Wiki Wars
News of its inaccuracies and arguably defamatory content in the case of legendary reporter, editor and First Amendment icon John Seigenthaler, Sr., surfaced in 2005 and made us all skeptics of entires penned in many cases by commoners and conspiracy theorists. Yesterday's front page of the NY Times included an article detailing how companies use Wikipedia as a PR mechanism, uploading content, even editing words to place their enterprises in the best possible light. Such damaging evidence considered, should wiki's be relegated to the credibility of a chat room conversation at 2am?
I would argue in the negative. First of all, in my research for an April article on Internet censorship in China (Social Education, Vol. 71, No.3, Pages 158-163), I found that Wikipedia stood alone among major American tech companies in its refusal to cede to the demands of the Great Firewall.
If official state censorship will not be sanctioned, then why back down to big business? This is where we must play a part in the process. The answer is not to dismiss Wikipedia altogether, but to partake in the process, essentially answering biased speech with our own counterpunch, attaining objectivity along the way. It's really no different than good reporting in an era when we're all publishers.

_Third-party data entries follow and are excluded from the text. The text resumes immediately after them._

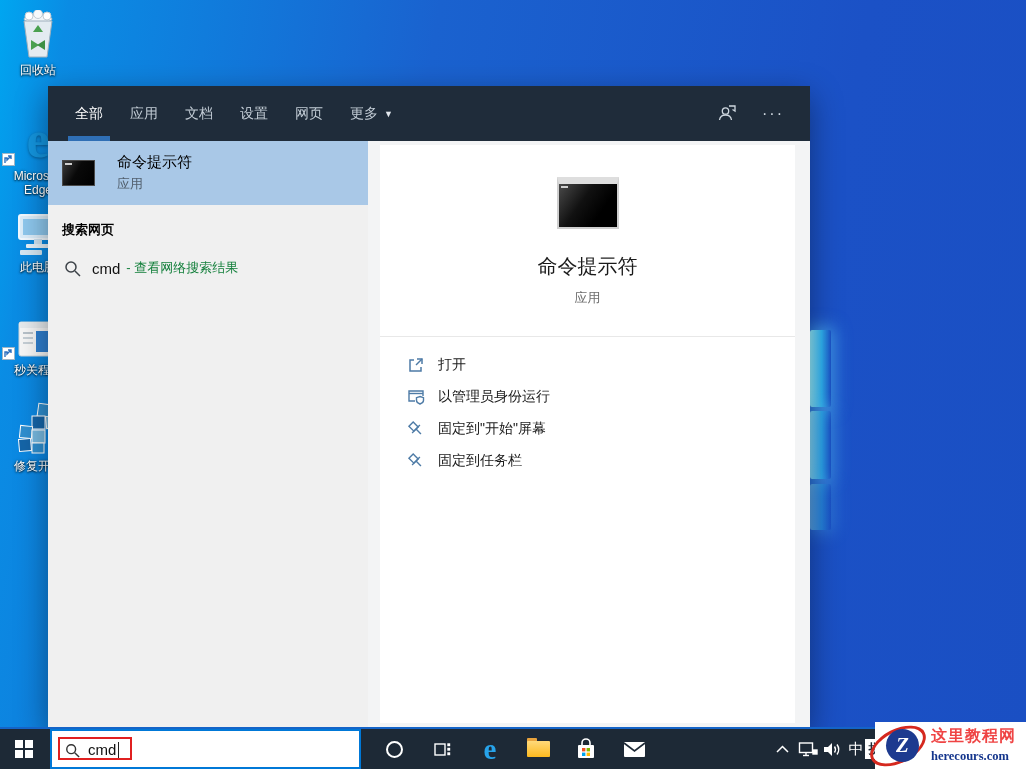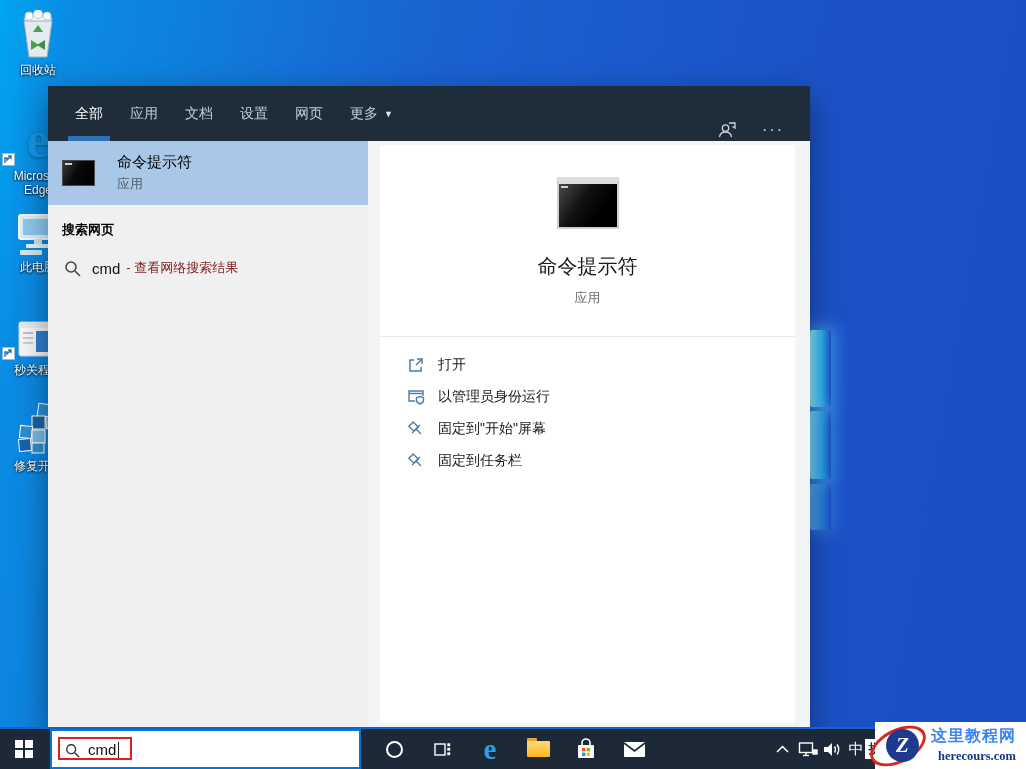"全部" #flyout-header { align-items: flex-end -> center }
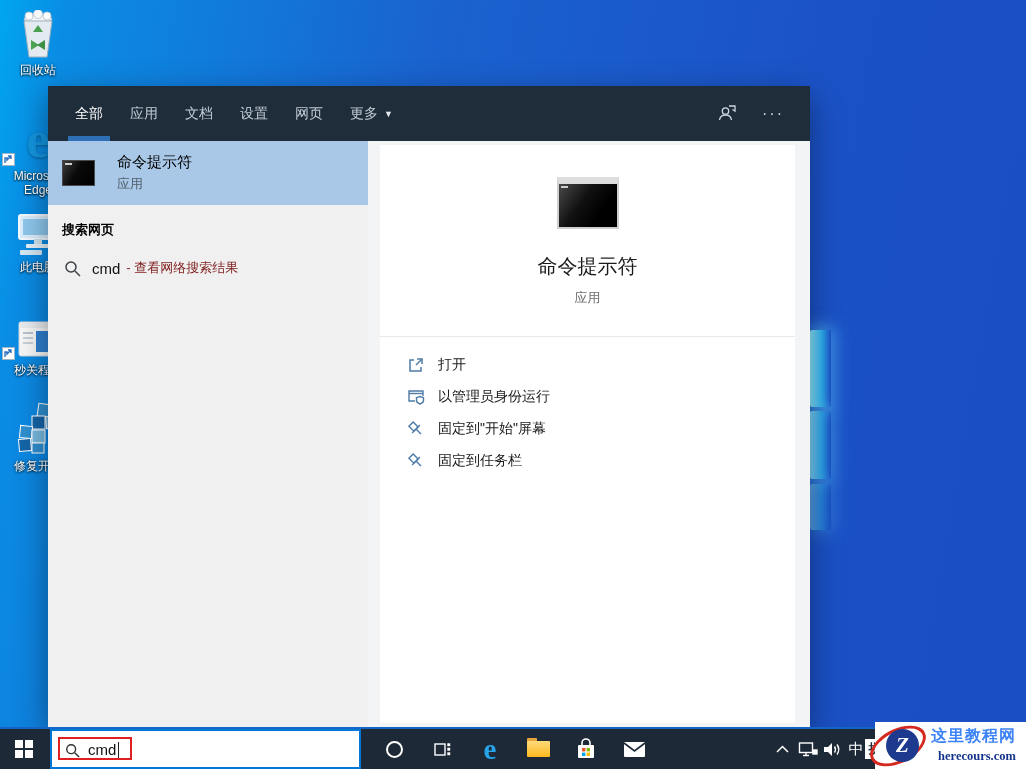"- 查看网络搜索结果" .web-suffix { color: #7f1d1d -> #15803d }
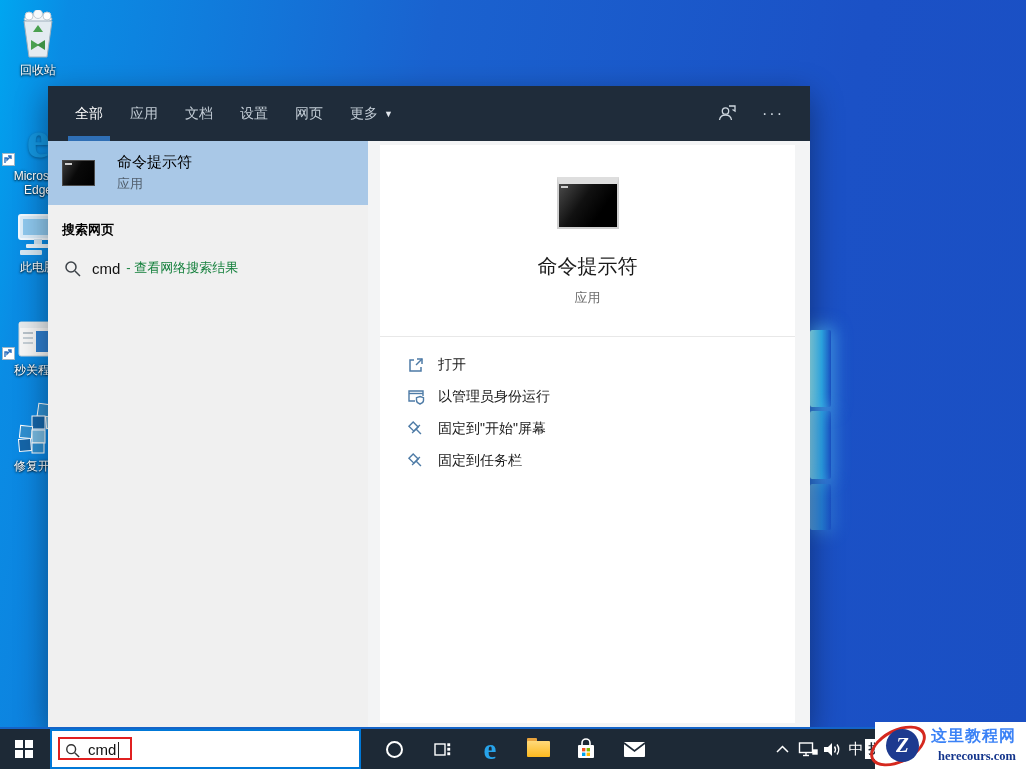"这里教程网" .wm-title { color: #3b82f6 -> #ef4444 }
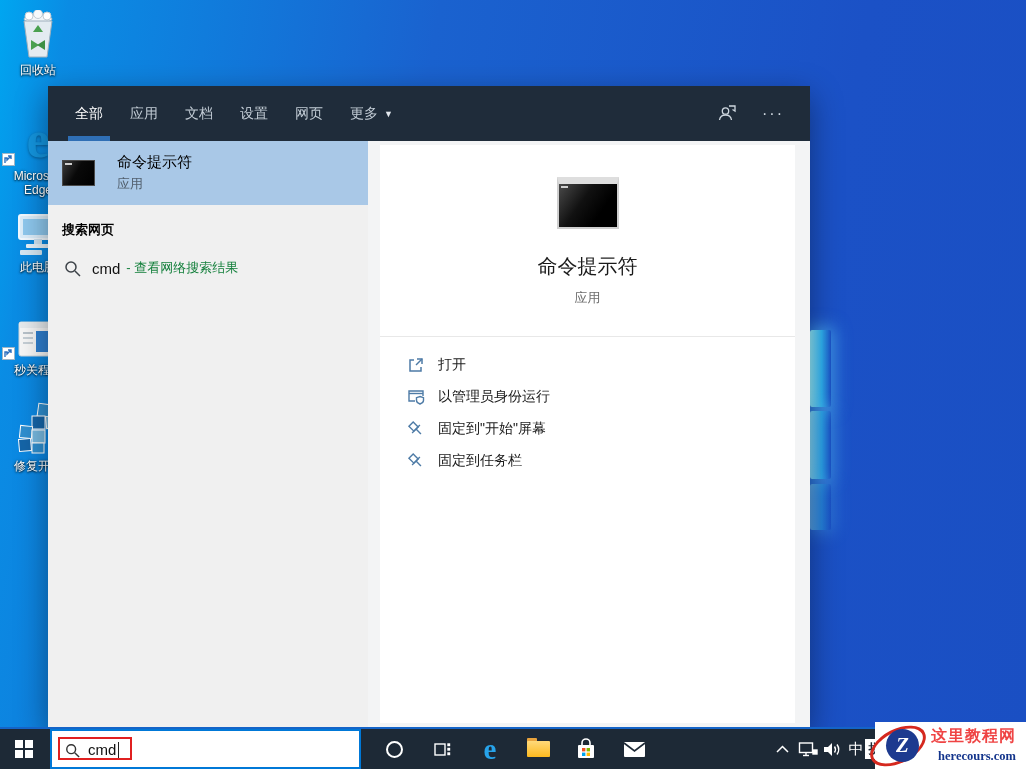"herecours.com" .wm-domain { text-align: center -> none }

PR firms have their own media practice and are hired out by corporate America (and even nonprofits like the Freedom Museum) to help shape the image of their clients in print, on television, and increasingly, on the Internet. They pen op-ed pieces, march out a parade of press releases, and plant seeds for favorable stories in the minds of reporters and the their editors. Professional journalists take this information and dig for data that presents the opposing viewpoint, allowing the reader/viewer to draw their own conclusions.
Wikipedia enables us to do the same, but requires the vigilance of an Internet populace still in a fledgling state. Truth is ours for the taking, or should I say making?